Um, you know, so I would say if you're looking at this stage and you're like, man, that seems like a lot, one, you're not wrong, uh, but two. It's okay to take a breath and think a little bit critically about what you're putting it out there or what you're putting out there before you're, you're only focusing on how to make it be everywhere, which is like, very much what the rest of these, you know, uh, uh, parts of this section are, right?
So, uh, take a beat, take a breath, spend some time. Like, you know, thinking about what the actual good content's gonna be before, before you just immediately start thinking what's every different way I can shove it down people's throat, right? So, chill out, chill out.
Liz Moorehead: You know, I thought I was being conservative and I thought I would freak you guys out by saying, Hey guys, I only have a three question outline based on how the last episode went.
George B. Thomas: That didn't freak us
Liz Moorehead: Uh, we only got through two questions though.
George B. Thomas: Yeah. That, that, that doesn't, that didn't freak me out at all. I was like, I know this is gonna be a conversation. Um, and there's just so much that like, we're moving on, but there's probably so much that we could continue to talk about. Um,
Liz Moorehead: We are physically moving on spiritually and psychologically. My therapist will be sending me a hefty bill.
George B. Thomas: That's funny.
Liz Moorehead: is no, but George, I would love for you to land the plane for this. 'cause like one of the things I really appreciate about the context that you bring to each of these conversations is that each of us is coming at this from a wildly different angle and we're all having radically different emotions.

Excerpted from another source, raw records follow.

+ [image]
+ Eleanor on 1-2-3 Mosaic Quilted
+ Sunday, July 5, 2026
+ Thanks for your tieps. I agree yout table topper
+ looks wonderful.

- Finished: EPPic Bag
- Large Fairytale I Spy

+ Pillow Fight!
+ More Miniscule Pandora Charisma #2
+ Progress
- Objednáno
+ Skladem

Reactions to all of this. So if you take a step back, simplify the complex, what is the lay in the plane? What is that one thing you want our listeners to walk away with before we finally go into the final stage of loop marketing? And our long national nightmare will be over in two to seven
George B. Thomas: there we go. There we go. Hopefully too, um, depended upon if Lord lack tries to like, uh, get in the way again. Like at, at the end of the day, look, if you haven't been creating helpful content historically, I'm gonna let you know that it might feel like it's too late, but it's not too late. Please start to help humans.
Um, your business.
Max Cohen: will never be too late ever.
George B. Thomas: yeah, please be a good human and help humans. Um, that is the best business strategy. Like, show up as a human. Do good things, help other humans be able to do good things. If you have historically been doing that, but you've had a, an issue where you've always just kind of created it, posted it, forgot about it, by the way, probably 90% of organizations created it, posted it, forgot about it.
This means that you have a plethora of stuff that you can go back to and turn into content confetti. And so when you're thinking about this amplify stage, what I want you to think about is what can you build in the future and what have you built in the past? You can now use HubSpot tools or other tools to repurpose and make amazing content confetti.

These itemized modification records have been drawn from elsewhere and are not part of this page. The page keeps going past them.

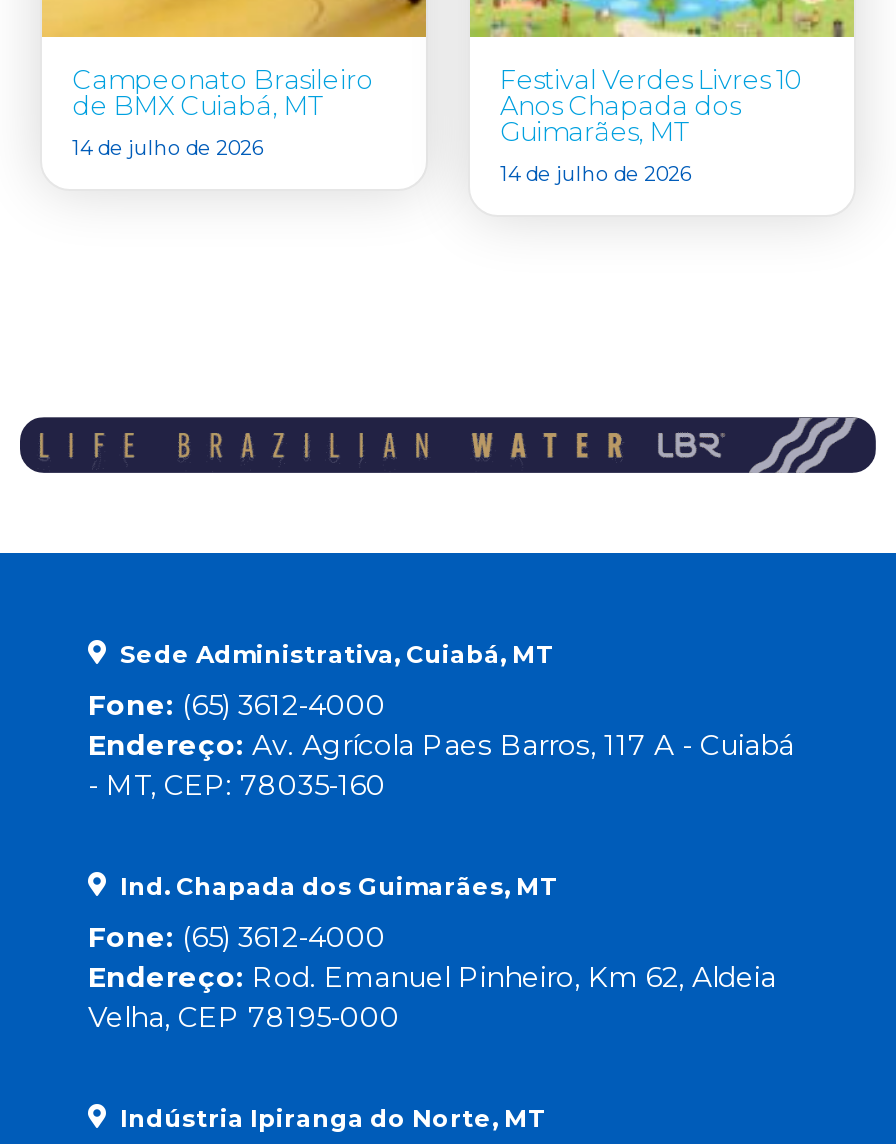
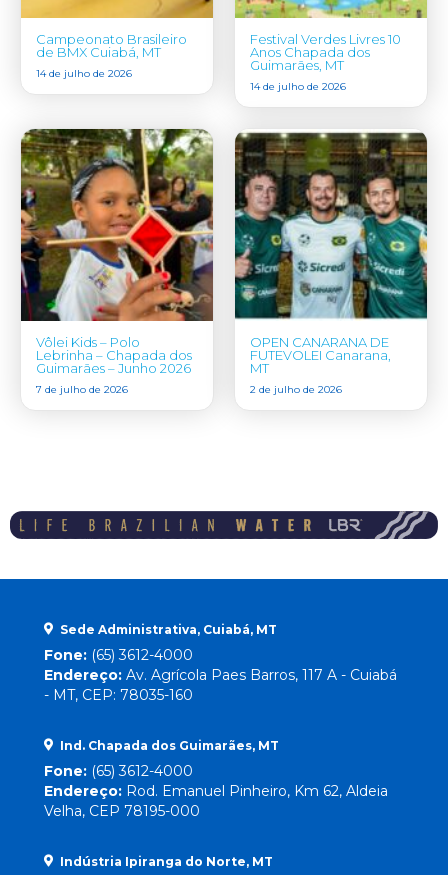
+ [image]
+ Vôlei Kids – Polo
+ Lebrinha – Chapada dos
+ Guimarães – Junho 2026
+ 7 de julho de 2026

+ [image]
+ OPEN CANARANA DE
+ FUTEVOLEI Canarana,
+ MT
+ 2 de julho de 2026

I will give you an example. Historically, we created a podcast called Beyond Your Default. Historically, I've talked about the superhuman framework. We are in the mix of building something where we've merged beyond your default and superhuman framework in a certain personalized at scale direction to make amazing content confetti that is an entire website, an entire resource center, an entire like ecosystem for humans that might need help around the thing that we're trying to use it to help them with.
Again, it was based on the content strategy that I've used since 2013. Create helpful content that helps humans get to the next place in their life, so do that. Be helpful and create content. Confetti.